Open mrshirts opened 5 years ago

mrshirts commented 5 years ago

Right now, published versions (for the first time) are v1.0. But we should have some sort of naming convention.

mrshirts commented 5 years ago

Dan Siderius writes as his proposal.

We require a version identification scheme for LiveCoMS manuscripts according the general "vY.X" format, where Y is the major version and X is the minor version.

Major version number must follow a strict order: 0 indicates a version of the manuscript prior to acceptance in LiveCoMS. 1 indicates the first version reviewed and accepted (in final form) for publication in LiveCoMS 2 indicates the second version reviewed and accepted (in final form) for publication in LiveCoMS 3 . . . and so forth An increment in the version number indicates that the manuscript has been peer reviewed.

The Minor version number should increment with each non-trivial (e.g., more than a spelling, grammar, or formatting correction) revision to the manuscript.

For example, versioning for an article in LiveCoMS could proceed as: v0.1: Some pre-submission version of the manuscript v0.3: First version submitted to LiveCoMS v0.5: Revision following peer-review v1.0: Accepted form of paper, following all editor- and publisher-requested revisions v1.1: One section of v1.0 text is revised for clarity or textual accuracy v1.14: Fourteenth non-trivial revision to v1.0 text . . . continued. . .
v2.0 : Second Accepted form of paper, following all editor- and publisher-requested revisions etc.


I'm wavering on some tag to indicate that the paper is being revised in preparation for an increment in the major version. It's a bit of a philosophical question; should a version of the manuscript that is being prepared for a new review be considered a minor revision of the last reviewed version, or a pre-release/alpha version of the 2.0 manuscript? We may need to have an intermediate indicator, such as:

v2.0-alpha1: indicates a pre-submission version of the 2.0 manuscript.

mrshirts commented 5 years ago

Dan Zuckerman writes:

Dan, I like what you have between the dashed lines, but I think adding an 'alpha' descriptor would be too complicated. However, perhaps we can mandate v0.9 = ASAP version, if that makes sense to everyone. --Dan Z

mrshirts commented 5 years ago

I think that v1.0, v2.0, v3.0 for peer-reviewed versions is needed.

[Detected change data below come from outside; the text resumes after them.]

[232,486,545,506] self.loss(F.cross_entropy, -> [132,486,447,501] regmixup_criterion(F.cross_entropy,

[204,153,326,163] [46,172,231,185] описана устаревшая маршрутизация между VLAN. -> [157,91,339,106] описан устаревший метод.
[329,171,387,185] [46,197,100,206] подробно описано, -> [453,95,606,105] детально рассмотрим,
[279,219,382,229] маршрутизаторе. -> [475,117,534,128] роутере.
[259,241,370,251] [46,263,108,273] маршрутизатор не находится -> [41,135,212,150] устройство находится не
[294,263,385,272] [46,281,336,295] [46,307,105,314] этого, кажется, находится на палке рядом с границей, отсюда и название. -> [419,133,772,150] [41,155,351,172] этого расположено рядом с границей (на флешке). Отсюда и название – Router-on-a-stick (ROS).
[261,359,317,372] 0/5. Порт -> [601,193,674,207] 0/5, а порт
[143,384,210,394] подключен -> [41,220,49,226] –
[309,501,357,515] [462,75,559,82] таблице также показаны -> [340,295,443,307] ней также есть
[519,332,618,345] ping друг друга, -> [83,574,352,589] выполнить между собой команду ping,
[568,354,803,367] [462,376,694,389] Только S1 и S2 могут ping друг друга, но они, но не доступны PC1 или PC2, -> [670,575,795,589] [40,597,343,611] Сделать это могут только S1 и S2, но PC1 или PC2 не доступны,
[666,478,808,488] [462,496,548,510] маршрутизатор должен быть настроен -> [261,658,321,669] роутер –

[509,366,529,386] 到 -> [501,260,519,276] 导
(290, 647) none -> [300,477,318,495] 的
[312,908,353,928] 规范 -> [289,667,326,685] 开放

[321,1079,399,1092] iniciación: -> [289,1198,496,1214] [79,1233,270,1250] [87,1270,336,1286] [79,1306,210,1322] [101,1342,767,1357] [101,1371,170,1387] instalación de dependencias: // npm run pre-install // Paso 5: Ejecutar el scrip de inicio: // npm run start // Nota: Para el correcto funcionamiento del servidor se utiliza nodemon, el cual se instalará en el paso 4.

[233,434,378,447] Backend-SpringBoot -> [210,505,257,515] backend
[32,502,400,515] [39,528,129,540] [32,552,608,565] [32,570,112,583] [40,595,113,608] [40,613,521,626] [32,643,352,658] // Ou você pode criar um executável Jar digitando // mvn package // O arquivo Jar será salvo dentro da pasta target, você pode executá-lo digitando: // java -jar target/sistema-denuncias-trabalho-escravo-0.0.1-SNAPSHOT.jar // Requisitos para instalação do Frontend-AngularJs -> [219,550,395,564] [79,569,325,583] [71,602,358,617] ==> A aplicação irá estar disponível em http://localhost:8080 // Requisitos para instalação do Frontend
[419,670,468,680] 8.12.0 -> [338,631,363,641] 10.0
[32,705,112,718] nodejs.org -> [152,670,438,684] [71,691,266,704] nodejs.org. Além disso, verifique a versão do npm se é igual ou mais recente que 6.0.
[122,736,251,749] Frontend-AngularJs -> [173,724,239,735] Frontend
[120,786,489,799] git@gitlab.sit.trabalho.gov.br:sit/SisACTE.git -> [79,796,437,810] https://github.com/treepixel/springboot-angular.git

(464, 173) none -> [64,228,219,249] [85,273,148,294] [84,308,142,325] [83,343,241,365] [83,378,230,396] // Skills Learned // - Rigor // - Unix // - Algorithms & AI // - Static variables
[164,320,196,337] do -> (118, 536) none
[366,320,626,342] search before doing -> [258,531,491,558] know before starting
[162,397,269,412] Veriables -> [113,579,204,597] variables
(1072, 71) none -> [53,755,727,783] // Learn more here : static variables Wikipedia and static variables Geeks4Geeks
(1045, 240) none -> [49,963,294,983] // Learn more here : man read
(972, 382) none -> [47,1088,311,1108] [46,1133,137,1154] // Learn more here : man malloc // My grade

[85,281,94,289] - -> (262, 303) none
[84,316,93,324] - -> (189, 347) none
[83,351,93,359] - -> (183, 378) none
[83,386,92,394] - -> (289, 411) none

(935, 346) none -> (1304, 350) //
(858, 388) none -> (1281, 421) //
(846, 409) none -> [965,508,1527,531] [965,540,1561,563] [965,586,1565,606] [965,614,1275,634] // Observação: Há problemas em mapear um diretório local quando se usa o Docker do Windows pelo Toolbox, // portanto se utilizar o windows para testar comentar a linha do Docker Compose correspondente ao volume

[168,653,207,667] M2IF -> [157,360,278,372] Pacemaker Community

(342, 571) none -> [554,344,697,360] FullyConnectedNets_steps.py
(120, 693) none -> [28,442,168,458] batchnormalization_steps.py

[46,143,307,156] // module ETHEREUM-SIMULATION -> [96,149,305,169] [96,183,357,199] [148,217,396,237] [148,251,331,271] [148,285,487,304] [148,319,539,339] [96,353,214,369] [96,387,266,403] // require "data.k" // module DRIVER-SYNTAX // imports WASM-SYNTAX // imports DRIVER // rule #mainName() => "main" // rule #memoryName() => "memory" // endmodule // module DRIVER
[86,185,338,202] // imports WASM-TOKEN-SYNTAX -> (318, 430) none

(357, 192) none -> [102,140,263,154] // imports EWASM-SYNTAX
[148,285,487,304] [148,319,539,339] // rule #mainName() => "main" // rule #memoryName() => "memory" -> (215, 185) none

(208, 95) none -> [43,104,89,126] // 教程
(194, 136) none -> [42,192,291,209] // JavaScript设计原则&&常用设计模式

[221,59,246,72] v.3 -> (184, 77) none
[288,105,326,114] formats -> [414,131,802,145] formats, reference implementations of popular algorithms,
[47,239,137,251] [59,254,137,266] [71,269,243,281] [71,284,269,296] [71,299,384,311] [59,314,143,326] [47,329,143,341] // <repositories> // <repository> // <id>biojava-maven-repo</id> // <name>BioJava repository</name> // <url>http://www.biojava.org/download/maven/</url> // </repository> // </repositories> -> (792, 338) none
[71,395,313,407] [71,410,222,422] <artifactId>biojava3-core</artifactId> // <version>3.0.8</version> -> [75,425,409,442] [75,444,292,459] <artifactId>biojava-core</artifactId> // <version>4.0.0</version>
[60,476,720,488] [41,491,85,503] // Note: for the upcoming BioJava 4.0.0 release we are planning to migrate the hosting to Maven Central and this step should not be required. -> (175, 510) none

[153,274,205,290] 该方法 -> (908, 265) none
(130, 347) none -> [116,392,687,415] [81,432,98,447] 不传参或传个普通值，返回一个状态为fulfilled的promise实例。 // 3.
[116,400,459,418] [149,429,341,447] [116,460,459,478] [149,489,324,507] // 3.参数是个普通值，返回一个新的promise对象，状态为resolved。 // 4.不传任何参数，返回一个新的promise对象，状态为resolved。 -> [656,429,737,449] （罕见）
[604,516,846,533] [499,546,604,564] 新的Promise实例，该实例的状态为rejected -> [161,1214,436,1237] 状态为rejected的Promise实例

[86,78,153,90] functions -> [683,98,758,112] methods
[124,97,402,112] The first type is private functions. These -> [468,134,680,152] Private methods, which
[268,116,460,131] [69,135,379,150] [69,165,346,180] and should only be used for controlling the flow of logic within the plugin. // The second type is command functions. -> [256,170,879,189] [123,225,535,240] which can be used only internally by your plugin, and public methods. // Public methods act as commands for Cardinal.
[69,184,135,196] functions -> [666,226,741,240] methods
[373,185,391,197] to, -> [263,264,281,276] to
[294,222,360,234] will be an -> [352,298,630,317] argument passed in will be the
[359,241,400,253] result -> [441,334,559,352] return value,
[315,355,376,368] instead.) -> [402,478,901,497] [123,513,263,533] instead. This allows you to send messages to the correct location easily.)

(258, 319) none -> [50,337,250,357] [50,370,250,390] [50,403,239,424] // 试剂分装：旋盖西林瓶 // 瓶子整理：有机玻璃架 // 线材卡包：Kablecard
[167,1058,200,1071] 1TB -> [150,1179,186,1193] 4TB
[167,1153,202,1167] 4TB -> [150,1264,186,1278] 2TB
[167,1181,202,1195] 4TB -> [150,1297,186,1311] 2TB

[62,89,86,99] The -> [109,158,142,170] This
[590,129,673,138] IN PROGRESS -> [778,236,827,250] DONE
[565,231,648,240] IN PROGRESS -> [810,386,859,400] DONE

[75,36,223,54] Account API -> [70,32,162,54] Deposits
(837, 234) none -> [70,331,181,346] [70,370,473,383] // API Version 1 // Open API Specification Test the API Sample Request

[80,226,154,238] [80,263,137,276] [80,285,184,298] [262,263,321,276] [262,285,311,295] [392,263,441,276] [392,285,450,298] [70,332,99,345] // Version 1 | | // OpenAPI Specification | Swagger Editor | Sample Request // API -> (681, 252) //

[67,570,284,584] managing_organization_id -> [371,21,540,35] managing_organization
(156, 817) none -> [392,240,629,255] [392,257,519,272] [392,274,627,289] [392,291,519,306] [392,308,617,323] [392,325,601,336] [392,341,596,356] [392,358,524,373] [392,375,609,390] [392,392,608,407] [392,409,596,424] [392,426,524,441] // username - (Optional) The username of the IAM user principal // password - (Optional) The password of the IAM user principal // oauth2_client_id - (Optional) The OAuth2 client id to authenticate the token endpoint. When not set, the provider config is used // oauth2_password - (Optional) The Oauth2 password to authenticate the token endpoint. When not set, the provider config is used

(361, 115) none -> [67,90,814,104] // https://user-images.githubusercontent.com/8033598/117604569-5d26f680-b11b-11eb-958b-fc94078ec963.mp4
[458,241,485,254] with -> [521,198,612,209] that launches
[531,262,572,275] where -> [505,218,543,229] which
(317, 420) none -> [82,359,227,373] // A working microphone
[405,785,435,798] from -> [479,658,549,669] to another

And then in-between, non trivial versions get minor revisions. I would let the authors increment however they need, as long as the major version is the published version. Pre-acceptance, it's version v0.x

I'm not that excited about the ASAP version being 0.9. One practical consideration is that the version number is part of the title, and Scholastica creates the URL using that version. Could be messy. The other is the idea that the ASAP is essentially the version pre-galley proofs, and it's not REALLY a new major version.

dwsideriusNIST commented 5 years ago

Dan Zuckerman writes:

... but I think adding an 'alpha' descriptor would be too complicated. However, perhaps we can mandate v0.9 = ASAP version, if that makes sense to everyone. --Dan Z

Michael Shirts writes:

...Pre-acceptance, it's version v0.x

Sorry to make this a sticking point... I think the guidance text needs to address a paper that is moving toward an increment in the major version. In Semantic Versioning, the "alpha" (or 'beta', 'dev', etc.) descriptor is used, but that is predicated by rules about API backwards-compatibility. We don't really have that constraint here, obviously. But at the same time, the last "v1.XYZ" versions prior to v2.0 might barely resemble the organically evolved v1.0 text if the authors decided to substantially revise the document. I don't think there is a right answer here, but I would like to clear about the meaning of the version number.

mrshirts commented 5 years ago

In my mind, the firm rules have to be:

Beyond that, I think we just want people to version their intermediate documents, and I'm not sure that it really matters how they do it, or that we want to micromanage.

davidlmobley commented 5 years ago

I think strict requirements about major versions, with suggested guidelines for minor versions as per Dan S.'s comments.

One thing that's slightly complicated is that if the ASAP version needs to be 1.0 for URL reasons, but the published version also needs to be 1.0, then we potentially have two different "v1.0" versions with different dates, which can confuse people. Not clear to me how best to avoid confusion...

dwsideriusNIST commented 5 years ago

I think strict requirements about major versions, with suggested guidelines for minor versions as per Dan S.'s comments.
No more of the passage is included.